I walked out of Duke on Friday with a whole new appreciation of the lung transplant team.  They are stern folks and unbending in some ways (if you have GERD, you WILL have an operation for that).  But within a framework, and once through the looking glass of your transplant, the doctors and staff are willing to work with you as a partner, not just as a patient.

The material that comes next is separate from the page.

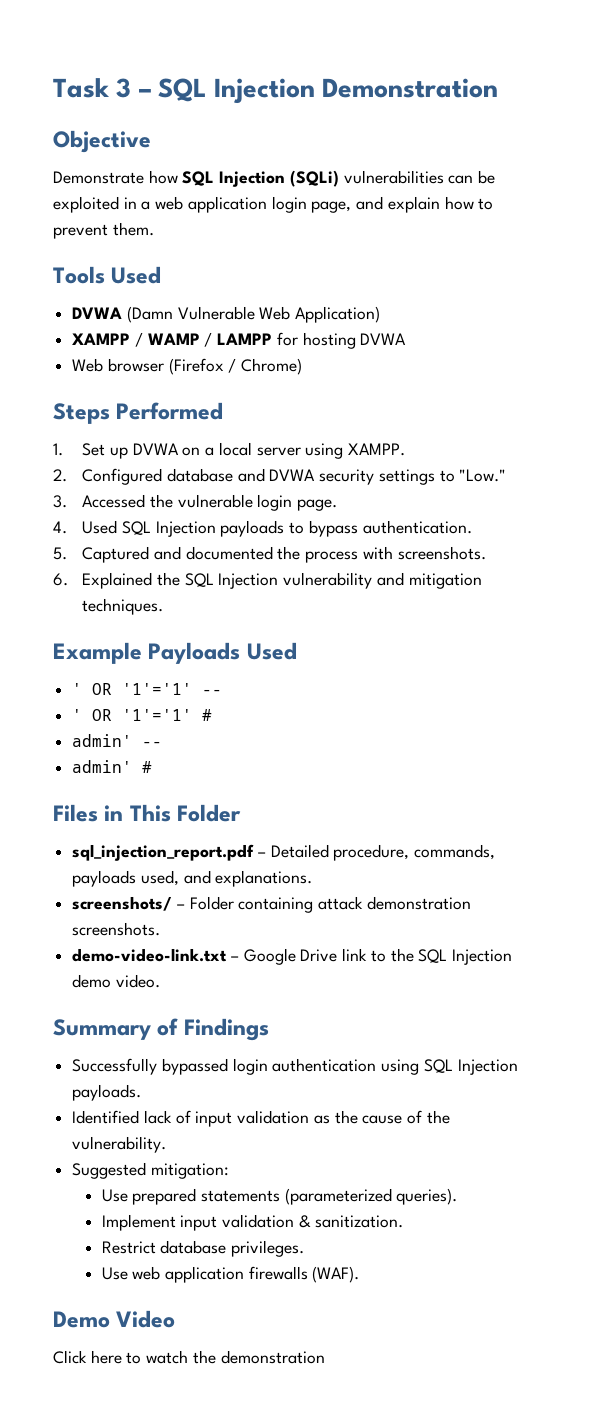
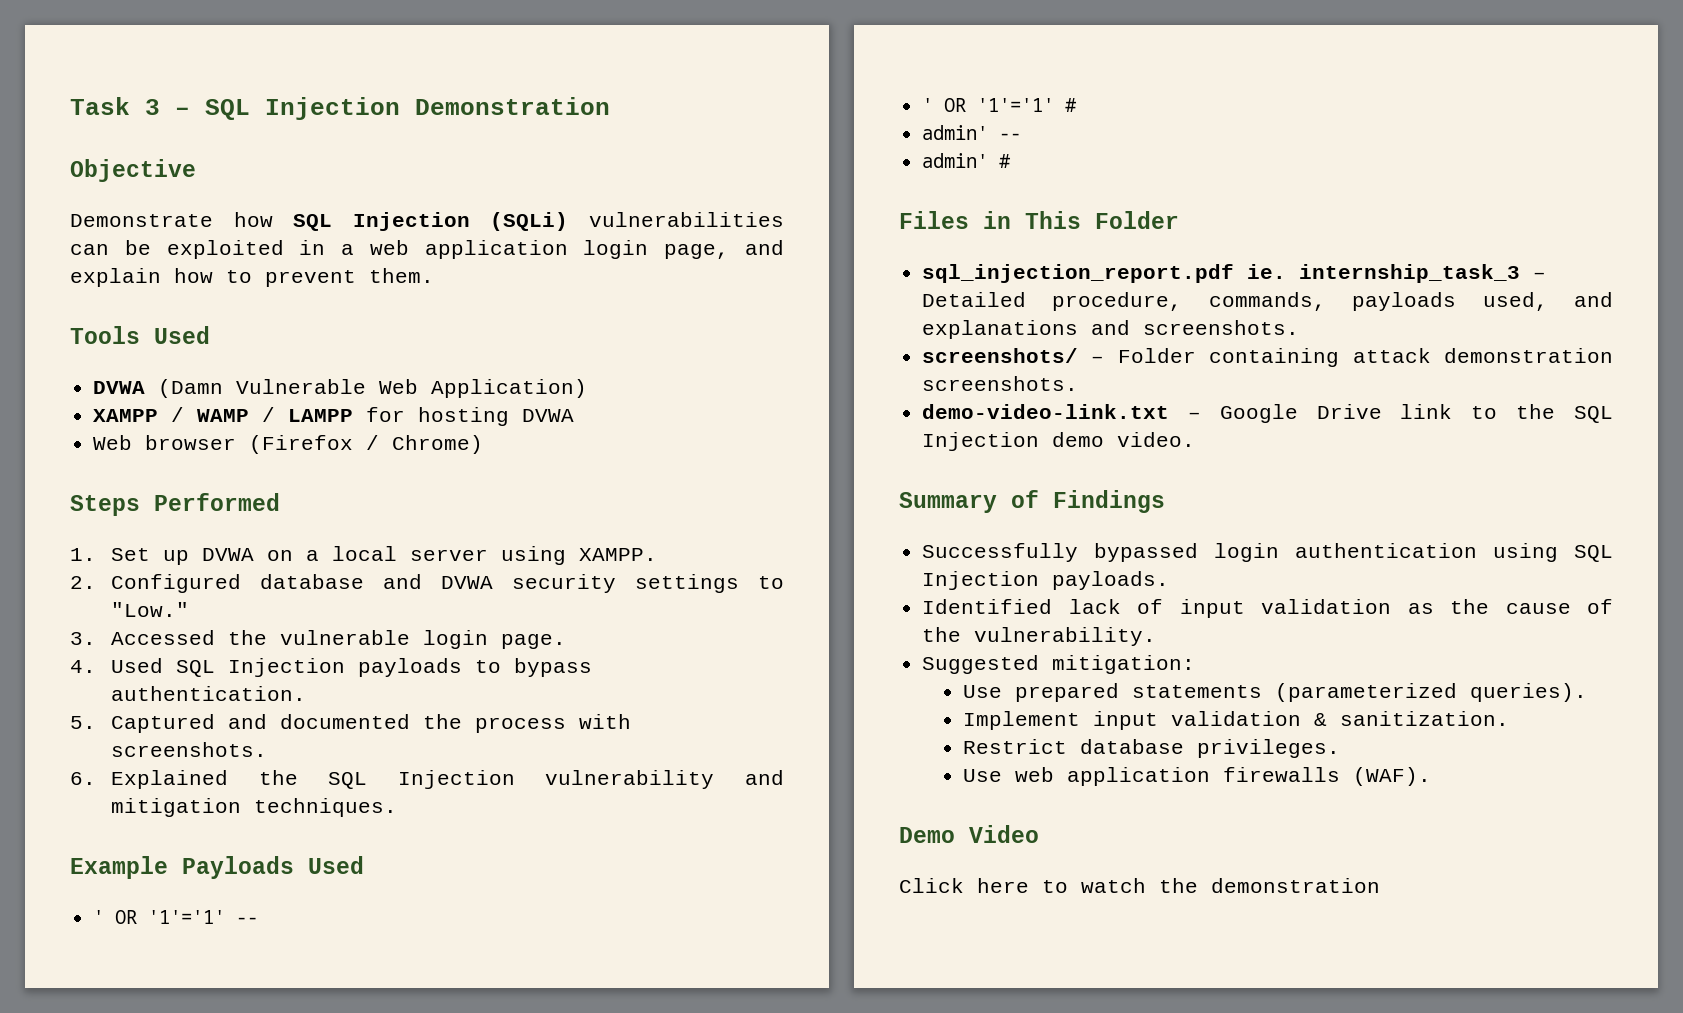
- sql_injection_report.pdf – Detailed procedure, commands, payloads used, and explanations.
+ sql_injection_report.pdf ie. internship_task_3 – Detailed procedure, commands, payloads used, and explanations and screenshots.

During floor class today, as I lay staring at that beautiful ceiling and grunting through ankle-weighted exercises and pelvic bridges, I thought over Mom's next adventure.  She has been a good caregiver so far, but we both admit her load has been relatively light; the job frankly easy, as these things go.  Now Mom is proposing to a close friend who also needs lungs that she come to Duke and Mom will be her primary caregiver and her husband, who must remain in Florida to keep working to keep the insurance, will be secondary.  It's a good plan. Noble even.  But I worry that Mom could be getting into a hell of which we have no idea.  Even some of our long-term ICU stay acquaintances have had it easier than what COULD HAPPEN.  Mom may be in for a massive shift of perspective, too.

Today, I am reminded that sometimes people aren't what I expect them to be; that there's a level of strength and compassion that bubbles to the surface when it's most needed.  And that there's always more than one way to see things.